Thomas is an 11-month-old baby boy from Tanzania. He is the last born in a family of five children. Thomas was born through an emergency cesarean section, which his parents were not expecting. They had to sell some of their harvest which they had saved for home use to be able to pay the bill. Thomas' parents are small-scale farmers who depend entirely on what they harvest for their living. Thomas has clubfoot of both feet. Clubfoot is a condition in which the foot is twisted out of shape. This causes difficulty walking and even wearing shoes. Fortunately, Thomas traveled to visit our medical partner's care center, Arusha Lutheran Medical Centre. There, surgeons will perform clubfoot repair surgery on September 8th. Our medical partner, African Mission Healthcare Foundation, is requesting $935 to fund Thomas's clubfoot repair. After treatment, he will be able to walk easily and wear shoes when the time comes. Thomas’s mother says, “We have been left with no money to be able to afford our son’s treatment cost, kindly help us.”

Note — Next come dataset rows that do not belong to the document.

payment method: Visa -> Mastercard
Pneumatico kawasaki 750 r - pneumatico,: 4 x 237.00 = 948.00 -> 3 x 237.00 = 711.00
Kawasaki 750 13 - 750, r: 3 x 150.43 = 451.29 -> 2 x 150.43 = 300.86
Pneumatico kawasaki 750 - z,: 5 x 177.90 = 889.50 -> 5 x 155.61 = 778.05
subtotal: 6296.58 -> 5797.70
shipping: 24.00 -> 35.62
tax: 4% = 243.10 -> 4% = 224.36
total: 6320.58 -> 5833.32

Ruth is a fruit vendor from Kenya. She is a shy 30-year-old woman who lives in Kiambu town. She is married with three children, with her youngest eight months old. Ruth has a small business of selling fruits while her husband is a casual laborer with land selling agents. In March 2019, Ruth began to experience troubling symptoms, including an irritating dry cough and some difficulty in swallowing. She was diagnosed with a Multinodular Goiter and needs surgery to prevent her symptoms from getting worse. Our medical partner, African Mission Healthcare Foundation, is helping Ruth receive treatment. She is scheduled to undergo a thyroidectomy on September 3rd at our medical partner's care center. Surgeons will remove all or part of her thyroid gland. This procedure will cost $657, and she and her family need help raising money. “I am distressed and uncomfortable. It is very difficult to take care of my baby and they all need my support. I will appreciate if supported so that I can continue breastfeeding my baby and take care of the other two. When I am well I will also be able to resume my small business. Please help,” said Ruth.

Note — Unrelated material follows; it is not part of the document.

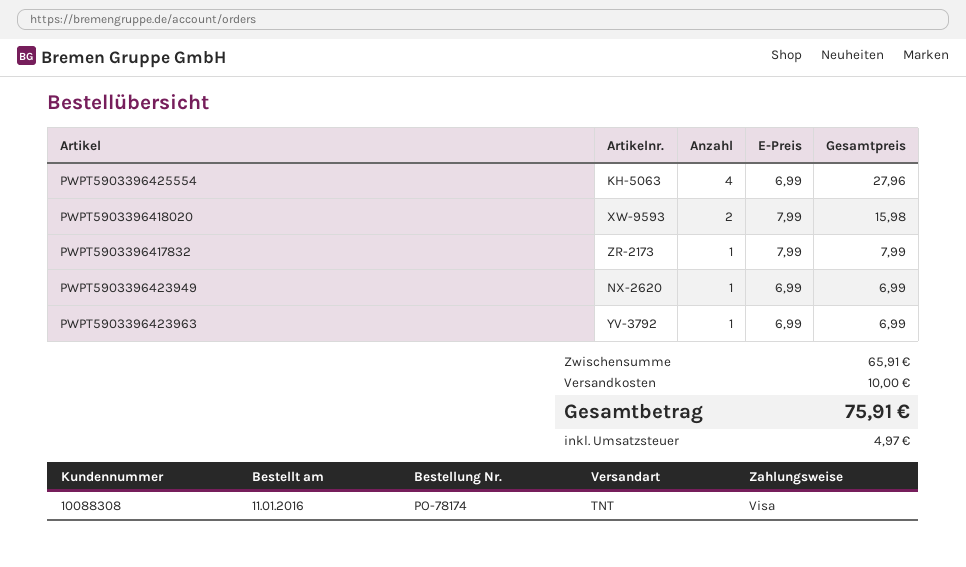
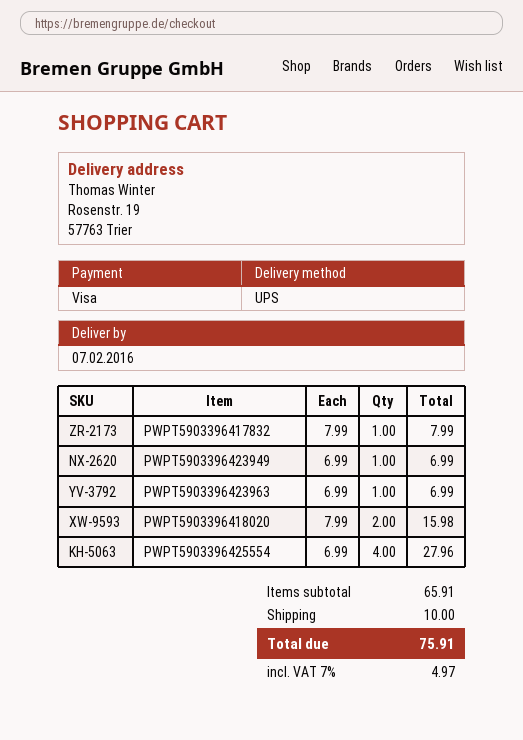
shipping method: TNT -> UPS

Roy is a child from Kenya. His grandmother prunes coffee plants at a coffee plantation and his father is a casual laborer. Due to family issues, his mother left him and his older sibling with their father who later left them under their grandmother’s care. Roy was born with hypospadias, a congenital abnormality that causes urinary dysfunction. Without treatment, he will continue to experience uncomfortable symptoms and will be at risk of infertility. Fortunately, Roy is scheduled to undergo corrective surgery on August 4th. Our medical partner, African Mission Healthcare Foundation, is requesting $700 to cover the total cost of his procedure and care. Roy’s grandmother shared, “I would like to see my grandchild in good health.”